[Opening The records section]

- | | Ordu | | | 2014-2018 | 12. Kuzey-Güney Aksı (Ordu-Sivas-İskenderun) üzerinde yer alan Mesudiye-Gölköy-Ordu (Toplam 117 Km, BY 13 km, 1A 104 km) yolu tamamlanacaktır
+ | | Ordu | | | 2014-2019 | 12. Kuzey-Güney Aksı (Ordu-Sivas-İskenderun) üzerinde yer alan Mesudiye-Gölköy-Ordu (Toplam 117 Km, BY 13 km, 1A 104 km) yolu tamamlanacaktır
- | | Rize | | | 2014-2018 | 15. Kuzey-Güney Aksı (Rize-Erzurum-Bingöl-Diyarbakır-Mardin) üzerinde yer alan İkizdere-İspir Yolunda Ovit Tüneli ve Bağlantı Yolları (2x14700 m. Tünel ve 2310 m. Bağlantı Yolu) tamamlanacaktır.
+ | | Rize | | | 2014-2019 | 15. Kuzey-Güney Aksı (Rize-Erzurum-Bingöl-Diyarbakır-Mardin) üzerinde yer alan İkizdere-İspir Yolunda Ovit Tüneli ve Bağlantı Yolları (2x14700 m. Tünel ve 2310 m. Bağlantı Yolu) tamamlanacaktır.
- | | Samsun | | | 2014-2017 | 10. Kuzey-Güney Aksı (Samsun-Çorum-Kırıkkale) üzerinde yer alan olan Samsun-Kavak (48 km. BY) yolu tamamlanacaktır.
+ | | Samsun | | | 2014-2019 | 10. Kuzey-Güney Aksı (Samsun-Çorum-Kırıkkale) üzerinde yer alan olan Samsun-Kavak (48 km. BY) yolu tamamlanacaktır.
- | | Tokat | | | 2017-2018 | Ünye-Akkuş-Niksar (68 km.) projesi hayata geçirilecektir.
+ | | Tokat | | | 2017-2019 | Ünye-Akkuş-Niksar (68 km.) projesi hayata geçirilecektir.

[Closing The records section]
[Opening The records section]

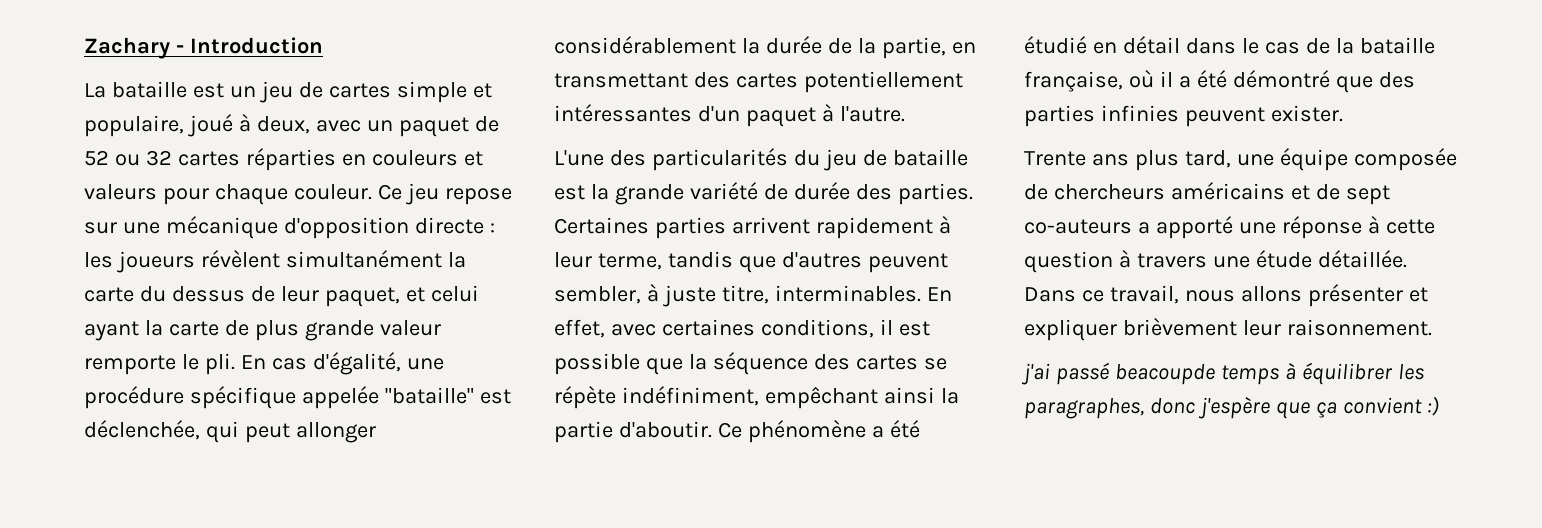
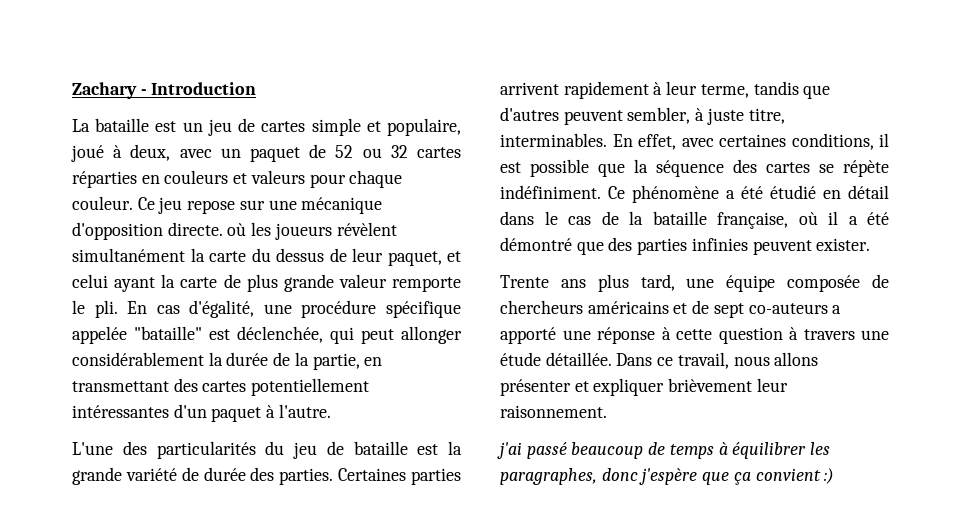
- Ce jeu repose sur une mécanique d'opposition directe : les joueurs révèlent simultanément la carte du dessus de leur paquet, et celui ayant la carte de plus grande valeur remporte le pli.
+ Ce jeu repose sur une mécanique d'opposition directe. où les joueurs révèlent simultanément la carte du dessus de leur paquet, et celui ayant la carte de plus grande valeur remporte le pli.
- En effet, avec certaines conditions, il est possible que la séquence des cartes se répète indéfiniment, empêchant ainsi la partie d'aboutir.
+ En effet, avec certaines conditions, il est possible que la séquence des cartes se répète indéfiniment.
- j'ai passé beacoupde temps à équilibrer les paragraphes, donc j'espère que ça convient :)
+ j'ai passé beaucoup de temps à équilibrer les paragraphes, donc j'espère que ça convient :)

[Closing The records section]
[Opening The records section]

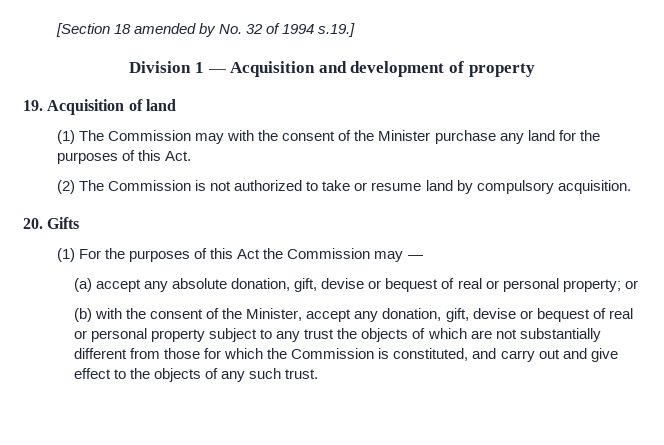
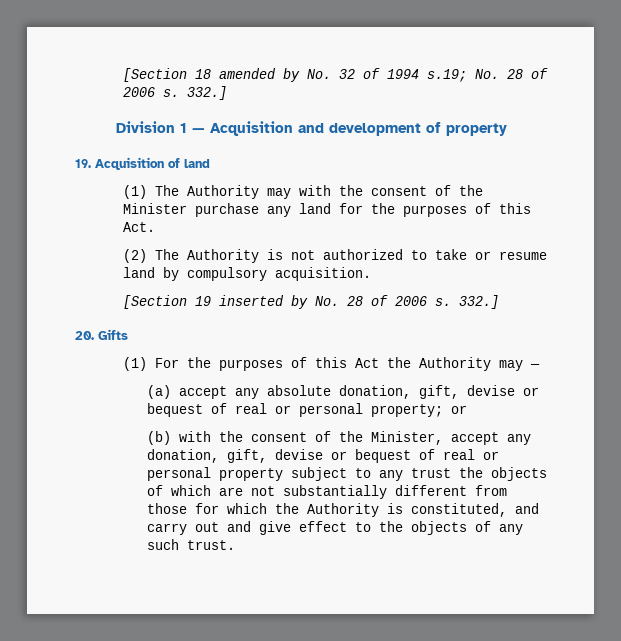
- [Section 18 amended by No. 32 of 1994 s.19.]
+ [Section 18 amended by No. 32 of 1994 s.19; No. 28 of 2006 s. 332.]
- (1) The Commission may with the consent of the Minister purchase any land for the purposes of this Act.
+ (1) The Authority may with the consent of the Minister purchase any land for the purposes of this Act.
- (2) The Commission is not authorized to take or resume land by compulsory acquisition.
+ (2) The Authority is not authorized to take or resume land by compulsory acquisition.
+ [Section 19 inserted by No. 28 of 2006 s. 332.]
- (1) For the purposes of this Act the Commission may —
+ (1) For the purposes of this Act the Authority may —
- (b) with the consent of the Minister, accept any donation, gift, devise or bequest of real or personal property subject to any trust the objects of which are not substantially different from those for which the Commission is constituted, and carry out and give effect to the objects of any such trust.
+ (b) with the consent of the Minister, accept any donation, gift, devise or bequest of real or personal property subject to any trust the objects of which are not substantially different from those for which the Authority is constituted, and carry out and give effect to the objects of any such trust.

[Closing The records section]

Problem:
Return only the lines of the records in which the string "équilibrer" appears.

Written response:
- j'ai passé beacoupde temps à équilibrer les paragraphes, donc j'espère que ça convient :)
+ j'ai passé beaucoup de temps à équilibrer les paragraphes, donc j'espère que ça convient :)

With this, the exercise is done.